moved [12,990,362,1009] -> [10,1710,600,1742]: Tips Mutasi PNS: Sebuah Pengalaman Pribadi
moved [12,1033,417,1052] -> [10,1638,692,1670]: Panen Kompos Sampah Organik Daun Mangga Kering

━━━━━━━━

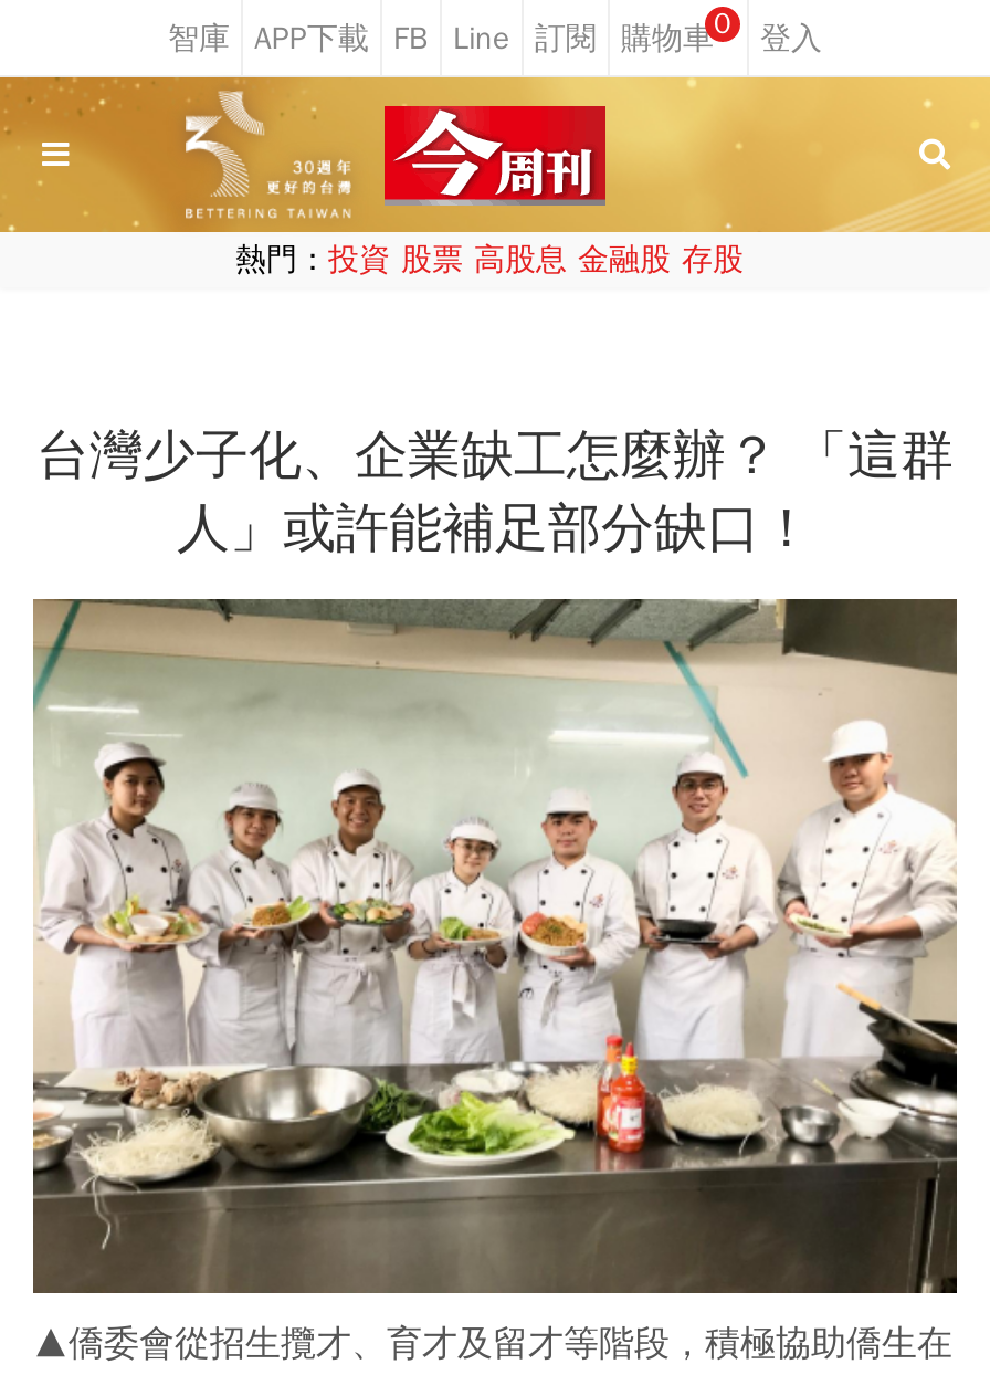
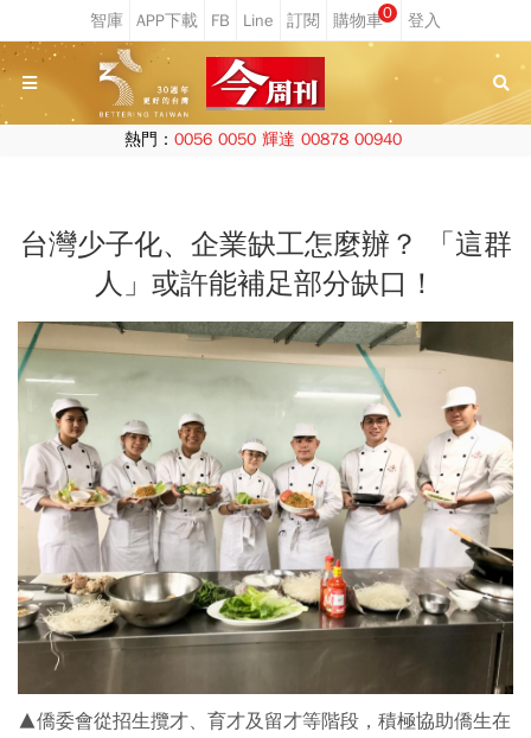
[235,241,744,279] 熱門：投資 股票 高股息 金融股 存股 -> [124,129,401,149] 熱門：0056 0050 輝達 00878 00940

━━━━━━━━

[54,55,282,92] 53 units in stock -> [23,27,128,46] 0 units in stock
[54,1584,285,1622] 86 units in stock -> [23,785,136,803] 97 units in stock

━━━━━━━━

▶ [What you are asked to do]
Return every line of the records in which the word "units" is found.

▶ [Answer to this exercise]
[54,55,282,92] 53 units in stock -> [23,27,128,46] 0 units in stock
[54,1584,285,1622] 86 units in stock -> [23,785,136,803] 97 units in stock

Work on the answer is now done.